- Coat of arms
- Brand logo

Type
- Type: Territorial authority of Whangārei
- Term limits: None

History
- Established: 1 November 1989; 36 years ago
- Preceded by: Whangarei County Council; Whangarei City Council; Hikuranga Town Council; Otamatea County Council;
- New session started: 18 October 2025

Leadership
- Mayor: Ken Couper, Ind. since 18 October 2025
- Deputy: Scott McKenzie, Ind. since 28 October 2025
- CEO: Simon Weston since 7 April 2022

Structure
- Seats: 14 (including mayor)
- Graph of the party split among 14 seats.
- Political groups: Independent (13); ACT Local (1);

Elections
- Voting system: Single transferrable vote
- First election: 14 October 1989
- Last election: 11 October 2025
- Next election: 14 October 2028

Motto
- Non nobis solum

Meeting place
- Te Iwitahi, Whangārei

Website
- wdc.govt.nz

= Whangarei District Council =

Territorial authority of New Zealand

Whangārei District Council (abbr. WDC; Māori: Te Kaunihera o Whangārei) is the territorial authority for the Whangārei District of New Zealand. It serves as the district's local government alongside the Northland Regional Council as the regional council.

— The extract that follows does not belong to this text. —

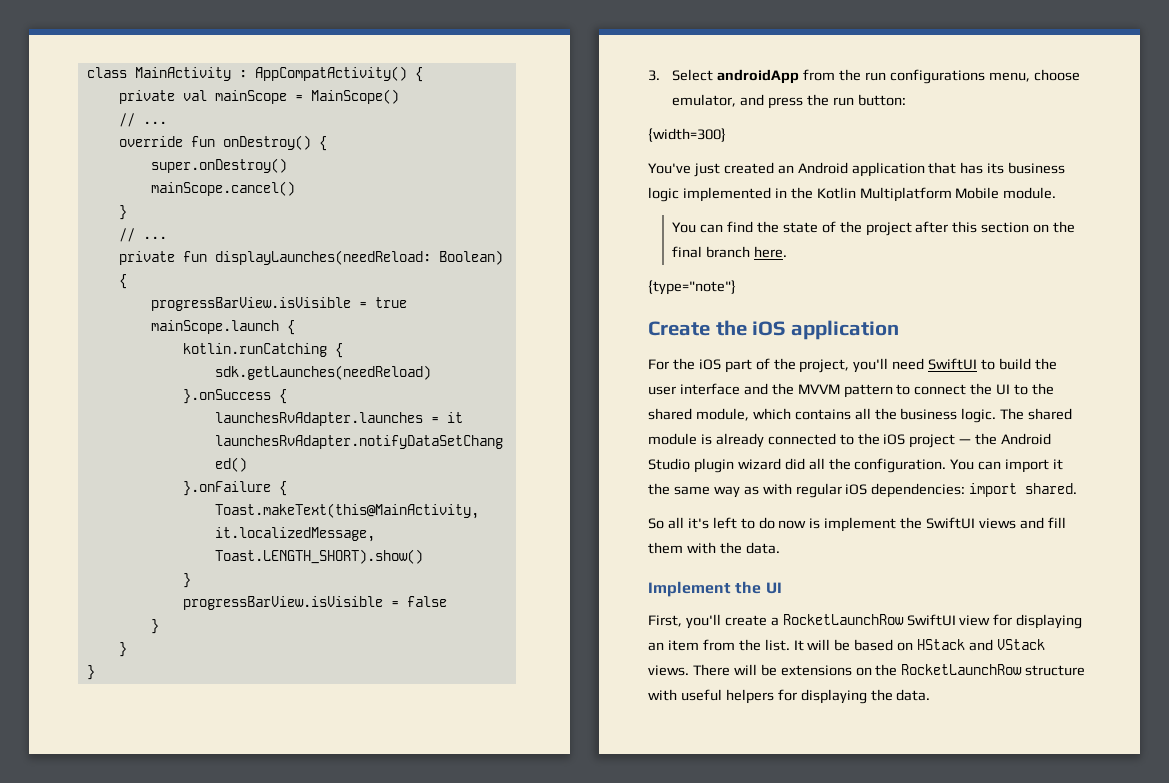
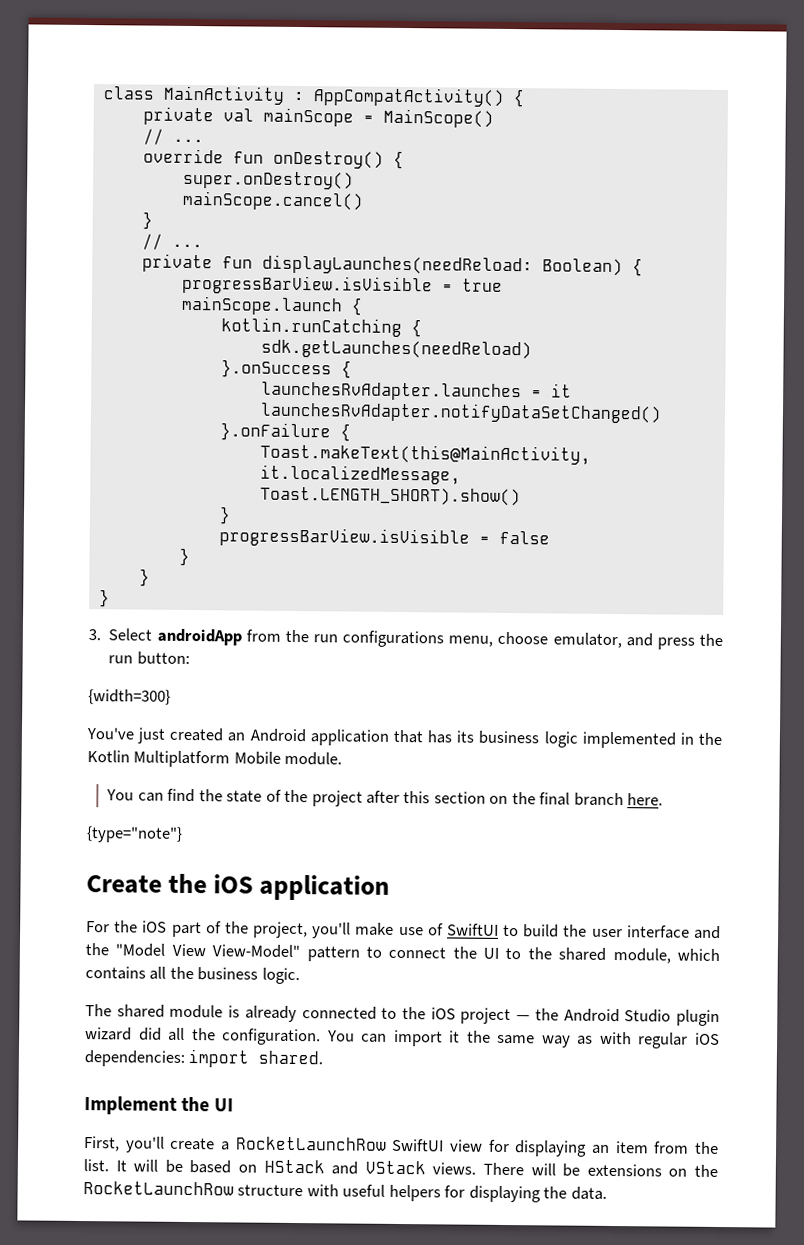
[892,358,925,370] need -> [355,922,444,936] make use of
[797,384,840,394] MVVM -> [115,943,301,959] "Model View View-Model"
(997, 415) none -> (300, 976) //
[648,517,1066,532] [648,542,780,554] // So all it's left to do now is implement the SwiftUI views and fill them with the data. -> (324, 1057) none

The current entity has existed since 1989, prior to which local government in the area was split between four local authorities.

The governing body of the council has 13 councillors and is chaired by the mayor of Whangārei (currently Ken Couper since October 2025).

== History ==
=== 1989 reforms ===
Whangarei District Council was formed on 1 November 1989 by an amalgamation of Whangarei City Council, Whangarei County Council and Hikurangi Town Council as part of New Zealand's 1989 local government reforms.

== Governing body ==
=== Mayor ===

One mayor is elected at-large; they chair meetings of the governing body and act as the head of local government in the district.

=== Current composition ===
The current members of the governing body of council are:

| Role | Portrait | Name | Affiliation |  | Ward |
|---|---|---|---|---|---|
| Mayor |  | Ken Couper |  | Independent | Elected at-large |
| Deputy |  | Scott McKenzie |  | Independent | Hikurangi-Coastal |
| Councillor |  | Steven Martin |  | Independent | Hikurangi-Coastal |
| Councillor |  | Matthew Yovich |  | ACT Local | Bream Bay |
| Councillor |  | David Baldwin |  | Independent | Bream Bay |
| Councillor |  | Simon Reid |  | Independent | Mangakahia-Maungatapere |
| Councillor |  | Tangiwai Baker |  | Independent | Whangārei Heads |
| Councillor |  | Nicholas Hunter Connop |  | Independent | Whangārei Urban |
| Councillor |  | Brad Flower |  | Independent | Whangārei Urban |
| Councillor |  | Crichton Christie |  | Independent | Whangārei Urban |
| Councillor |  | Paul Yovich |  | Independent | Whangārei Urban |
| Councillor |  | Marie Olsen |  | Independent | Whangārei Urban |
| Councillor |  | Deb Harding |  | Independent | Whangārei District Māori |
| Councillor |  | Phoenix Ruka |  | Independent | Whangārei District Māori |

== Wards ==
The council has always had six wards, electing thirteen councillors, but the composition of the wards has changed.

The original six wards were Denby (the northern part of Whangārei city, with three councillors), Okara (the southern part of Whangārei city, with four councillors) and Bream Bay (two councillors), Coastal (two councillors), Hikurangi (one councillor) and Maungatapere (one councillor). In 2007, a new Whangarei Heads ward was created (one councillor) and the Coastal and Hikurangi communities were combined as the Hikurangi-Coastal ward (two councillors). In 2022, a district-wide Māori ward was created and Denby and Okara were merged as the Whangārei Urban ward.